Maternal mortality is more than a statistic; it’s a human rights crisis, a heartbreaking symbol of health inequity, and a tragedy that is almost entirely preventable.

Across Asia and the Pacific, the journey into motherhood is too often overshadowed by the devastating risks of death or injury during childbirth. Despite global commitments, progress in saving mothers’ lives has slowed since 2016, leaving millions vulnerable. 

At UNFPA, we believe every woman deserves to not only survive childbirth but to thrive. Our global strategy, Start with Her (2025–2030), is our unwavering commitment to this belief. We are urgently working towards the global goal of reducing maternal deaths to fewer than 70 per 100,000 live births by 2030. The time to act is now.

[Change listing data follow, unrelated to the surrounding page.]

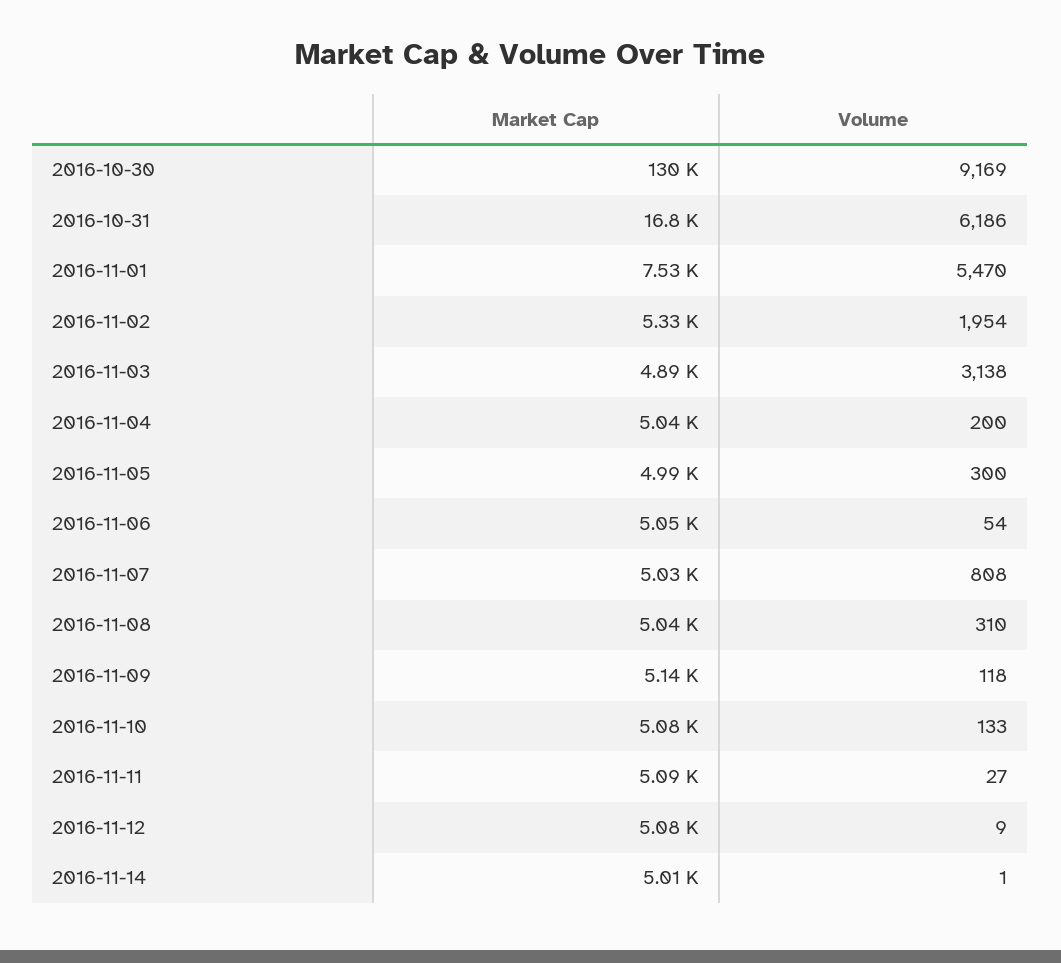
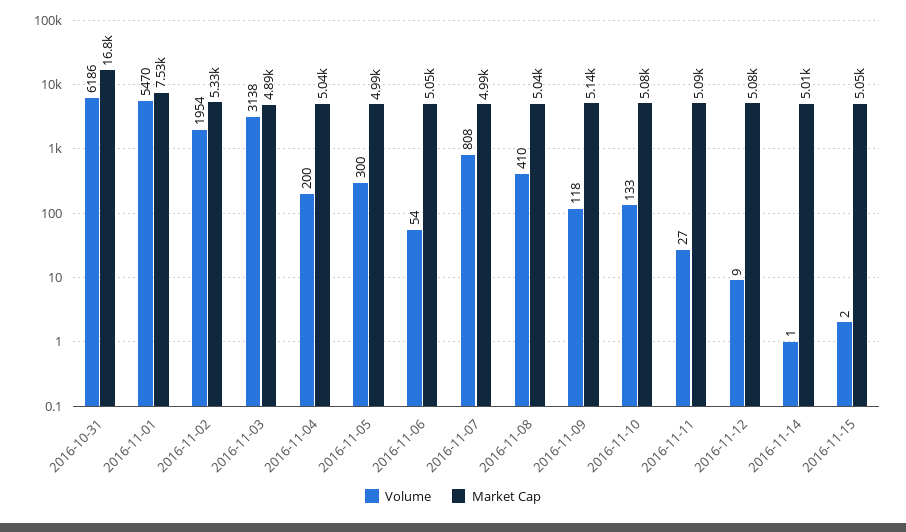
Market Cap, 2016-10-30: 130000 -> none
Volume, 2016-10-30: 9169 -> none
Market Cap, 2016-11-07: 5030 -> 4990
Volume, 2016-11-08: 310 -> 410
Volume, 2016-11-15: none -> 2
Market Cap, 2016-11-15: none -> 5050

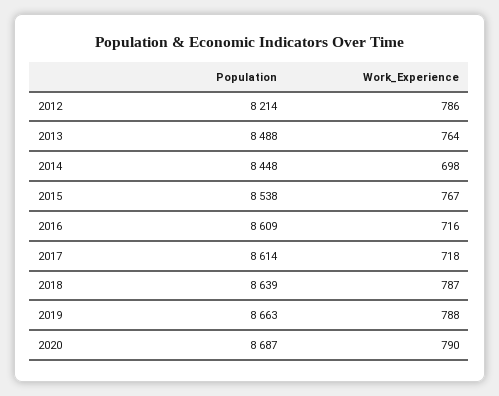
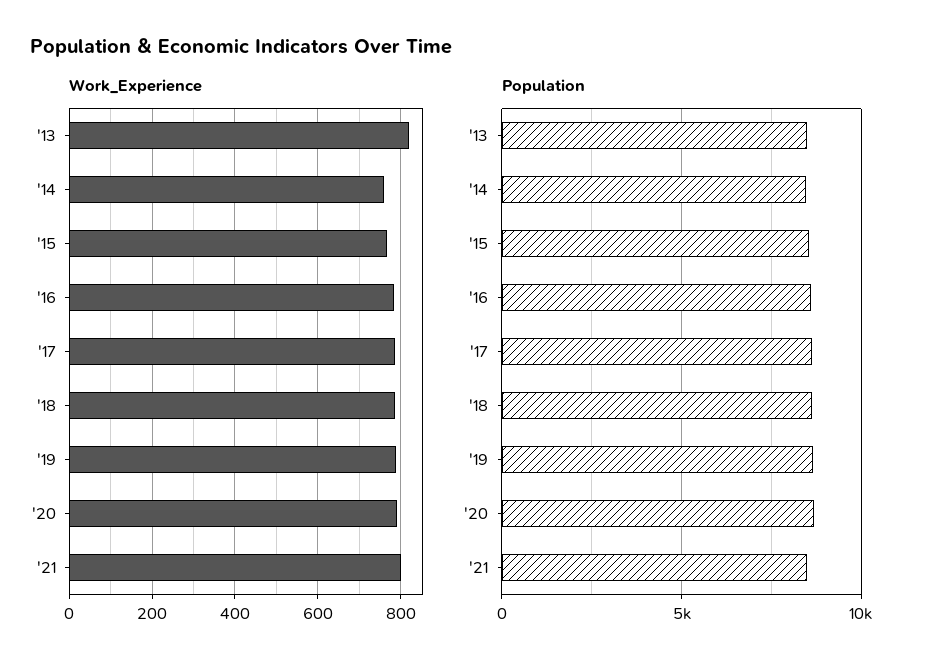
Population, 2012: 8214 -> none
Work_Experience, 2012: 786 -> none
Work_Experience, 2013: 764 -> 820
Work_Experience, 2014: 698 -> 760
Work_Experience, 2016: 716 -> 780
Work_Experience, 2017: 718 -> 780
Work_Experience, '21: none -> 800
Population, '21: none -> 8500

Our maternal health strategy is built upon four core pillars, designed to accelerate progress towards ending preventable maternal deaths and ensuring that every woman experiences a safe and healthy journey to motherhood.

  1. Commit to Action: UNFPA works to secure vital funding, strengthen legal frameworks, and drive policy changes to close the global investment gap and embed maternal health as key national priority across Asia-Pacific.
  2. Deliver Quality Care: UNFPA strives to provide accessible, high-quality health services by expanding emergency obstetric and newborn care (EmONC) and building a stronger, more skilled health workforce - focused on midwives.
  3. Empower Women: UNFPA’s focus is on ensuring women’s rights and wellbeing by promoting respectful care, addressing mental health needs, and supporting women’s ability to make informed choices on their sexual and reproductive health.
  4. Leverage Data: UNFPA strengthens accountability through maternal mortality surveillance systems (MPDSR) to gather crucial data, driving continuous quality improvement and promoting equity in maternal health.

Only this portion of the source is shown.